Proteolysis-targeting chimera (PROTAC) technology is a disruptive innovation in the drug development community, and over 20 PROTAC molecules are currently under clinical evaluation. These PROTAC molecules contain small-molecule warheads that bind to target proteins. Recently, oligonucleotide-warheaded PROTACs have emerged as a promising new tool to degrade DNA-binding proteins such as transcription factors. In this study, we applied an oligonucleotide-warheaded PROTAC technology to induce the degradation of signal transducer and activator of transcription 3 (STAT3), which is a hard-to-target protein. A double-stranded decoy oligonucleotide specific to STAT3 was conjugated to E3 binders (pomalidomide, VH032, and LCL161) to generate PROTAC molecules that recruited different E3 ubiquitin ligases cereblon (CRBN), von Hippel-Lindau (VHL), and inhibitor of apoptosis protein (IAP), respectively. One of the resulting PROTAC molecules, POM-STAT3, which recruits CRBN, potently induces STAT3 degradation. STAT3 degradation by POM-STAT3 was abolished by scrambling the oligonucleotide sequences of POM-STAT3 and by adding a double-stranded decoy oligonucleotide against STAT3 in a competitive manner, suggesting the significance of oligonucleotide sequences in STAT3 degradation. Moreover, POM-STAT3-induced STAT3 degradation was suppressed by the CRBN binder thalidomide, proteasome inhibitor bortezomib, E1 inhibitor MLN7243, and siRNA-mediated depletion of CRBN, indicating that STAT3 degradation is mediated by the ubiquitin-proteasome system, which involves CRBN as the responsible E3 ubiquitin ligase. Consistent with STAT3 degradation, NCI-H2087 cell viability was severely reduced following POM-STAT3 treatment. Thus, POM-STAT3 is a STAT3 degrader that potentially has cytocidal activity against cancer cells that are highly dependent on STAT3 signaling, which implies that inducing protein degradation by decoy oligonucleotide-warheaded PROTAC molecules could be harnessed to be therapeutic against oncogenic transcription factors.

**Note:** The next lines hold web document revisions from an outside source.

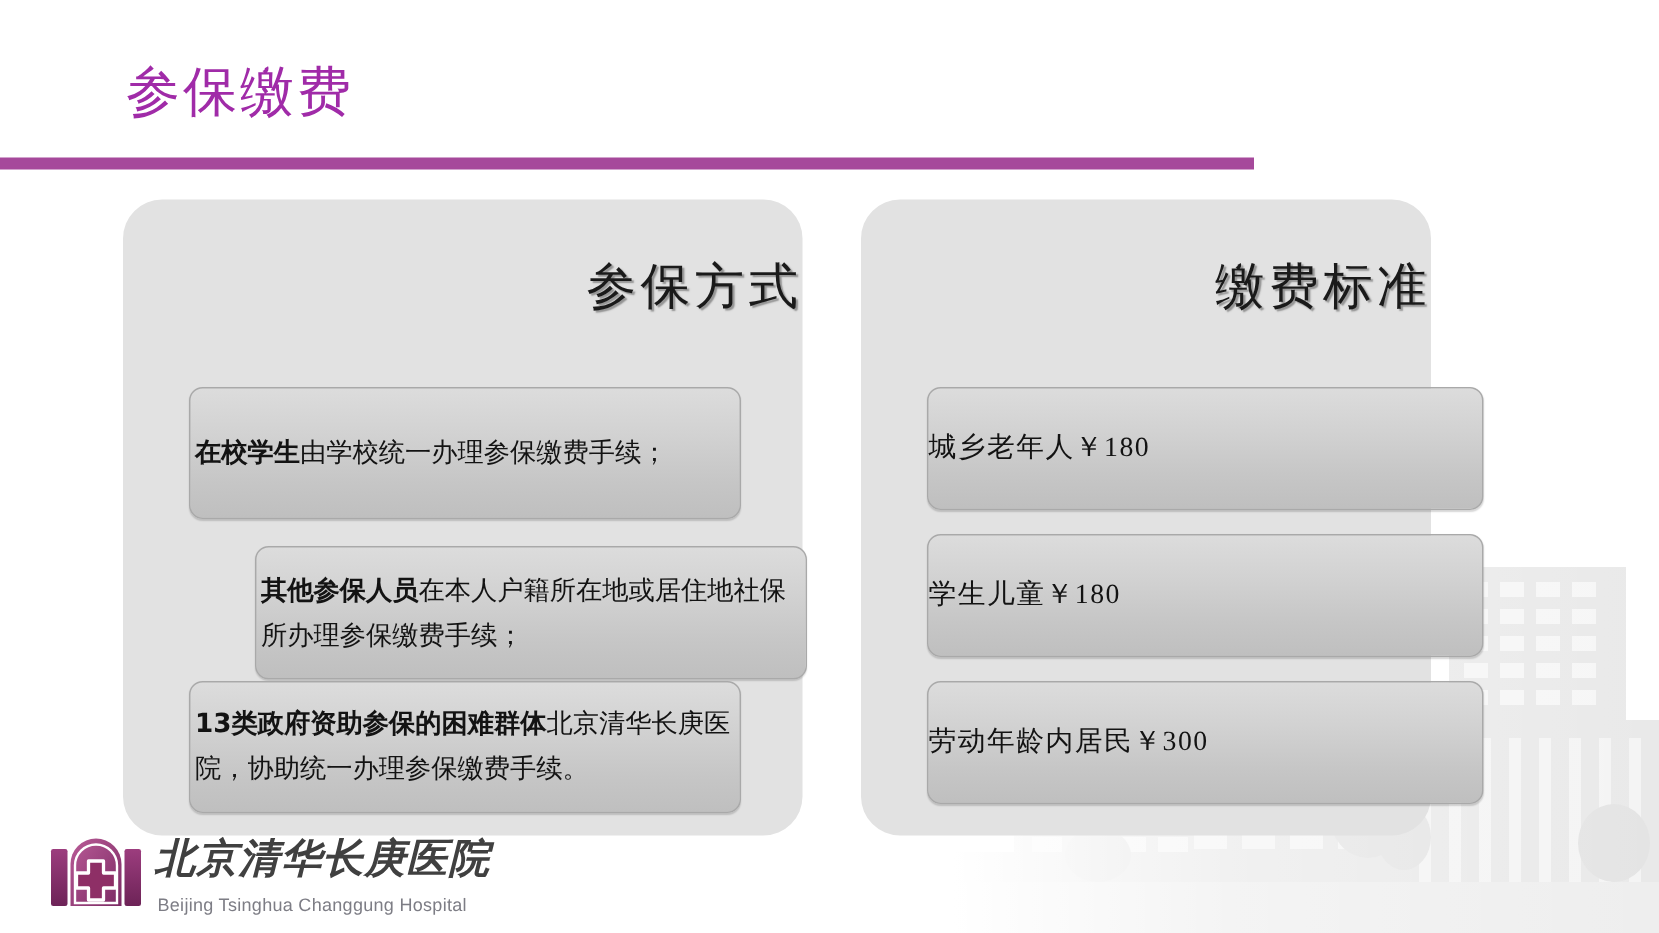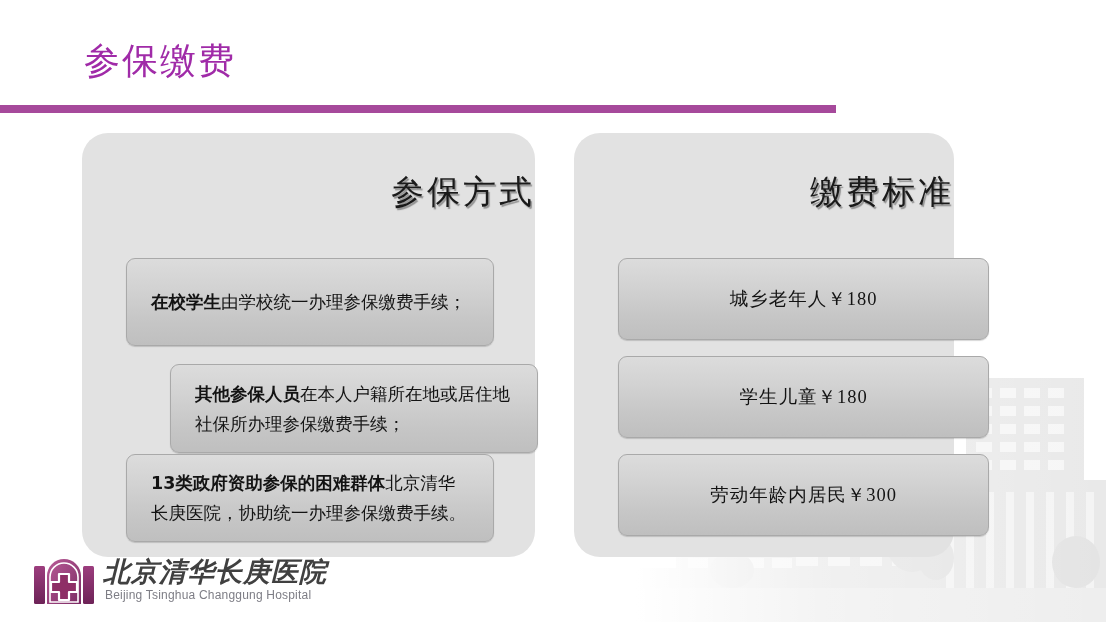--- a/index.html
+++ b/index.html
@@ -85,7 +85,7 @@
   .panel-left .card {
     left: 44px;
     width: 368px;
-    padding: 0 24px;
+    padding: 0 3px;
     display: flex;
     align-items: center;
   }

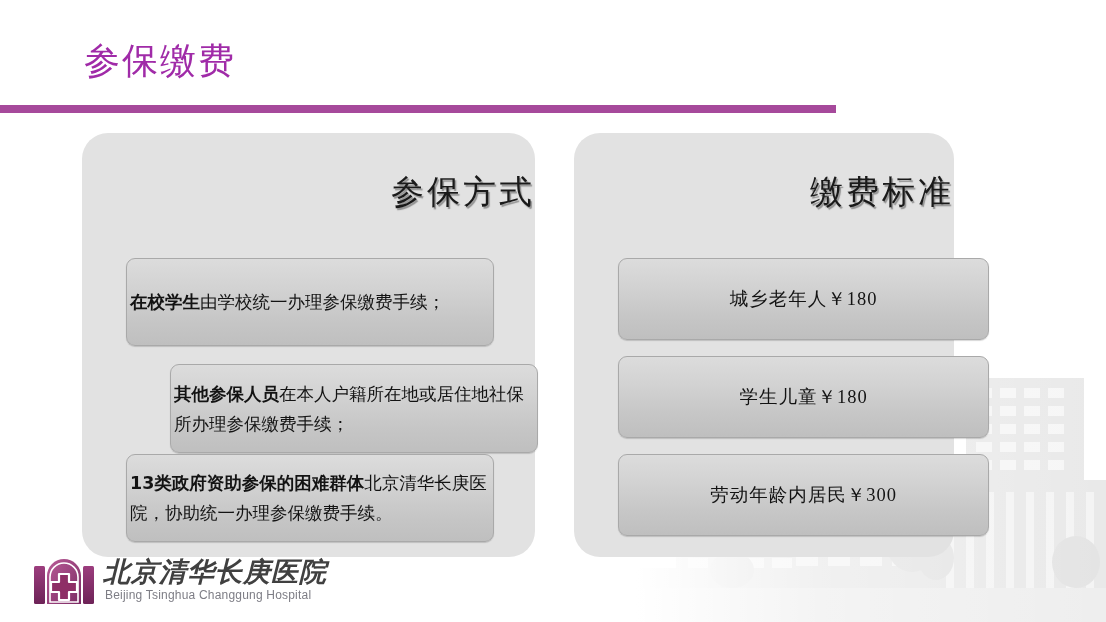--- a/index.html
+++ b/index.html
@@ -107,7 +107,7 @@
     width: 371px;
     display: flex;
     align-items: center;
-    justify-content: center;
+    justify-content: flex-start;
   }
   .card-r1 { top: 125px; height: 82px; }
   .card-r2 { top: 223px; height: 82px; }

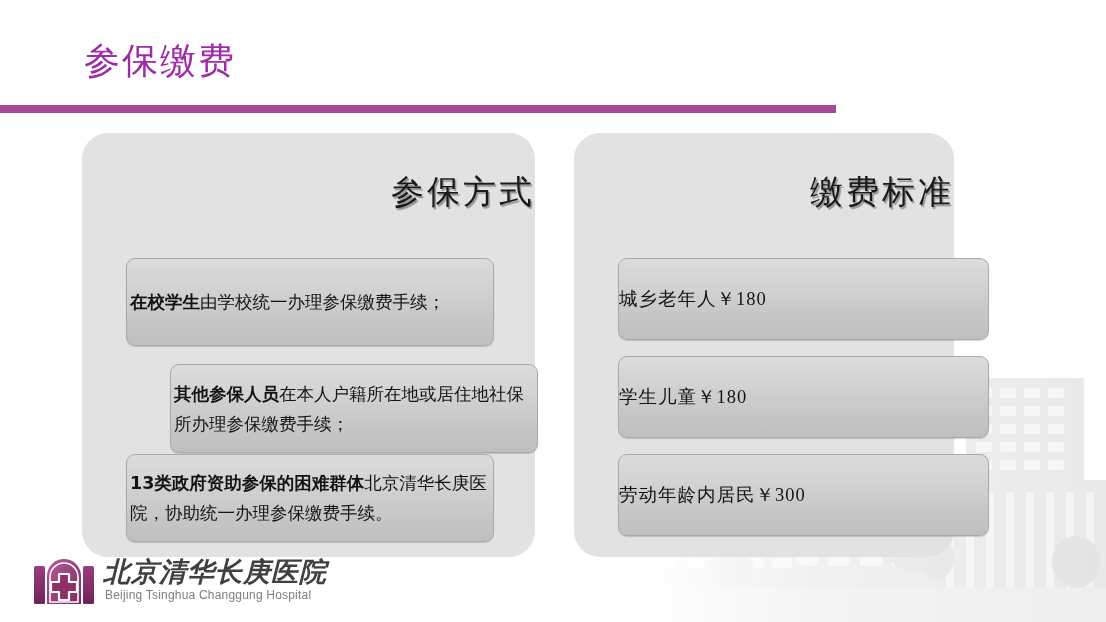--- a/index.html
+++ b/index.html
@@ -152,7 +152,7 @@
   .logo-en {
     position: absolute;
     left: 72px;
-    top: 32px;
+    top: 40px;
     font-size: 12px;
     line-height: 16px;
     color: #7d7d85;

蛋白水解靶向嵌合体（PROTAC）技术是药物开发领域的颠覆性创新，目前有超过20种PROTAC分子正在接受临床评估。这些 PROTAC 分子含有与目标蛋白质结合的小分子弹头。最近，寡核苷酸弹头 PROTAC 已成为一种有前景的新工具，可降解 DNA 结合蛋白（如转录因子）。在本研究中，我们应用寡核苷酸弹头PROTAC技术来诱导信号转导子和转录激活子3（STAT3）的降解，这是一种难以靶向的蛋白质。将 STAT3 特异性的双链诱饵寡核苷酸与 E3 结合剂（泊马度胺、VH032 和 LCL161）缀合，生成招募不同 E3 泛素连接酶 cereblon (CRBN)、von Hippel-Lindau (VHL) 和凋亡蛋白抑制剂的 PROTAC 分子（IAP），分别。由此产生的 PROTAC 分子之一 POM-STAT3 可招募 CRBN，有效诱导 STAT3 降解。通过打乱POM-STAT3的寡核苷酸序列并以竞争性方式添加针对STAT3的双链诱饵寡核苷酸，消除了POM-STAT3对STAT3的降解，这表明寡核苷酸序列在STAT3降解中的重要性。此外，POM-STAT3诱导的STAT3降解被CRBN结合剂沙利度胺、蛋白酶体抑制剂硼替佐米、E1抑制剂MLN7243和siRNA介导的CRBN消耗所抑制，表明STAT3降解是由泛素蛋白酶体系统介导的，其中CRBN作为负责的 E3 泛素连接酶。与 STAT3 降解一致，POM-STAT3 处理后 NCI-H2087 细胞活力严重降低。因此，POM-STAT3是一种STAT3降解剂，对高度依赖STAT3信号传导的癌细胞具有潜在的杀细胞活性，这意味着通过诱饵寡核苷酸弹头PROTAC分子诱导蛋白质降解可用于治疗致癌转录因子。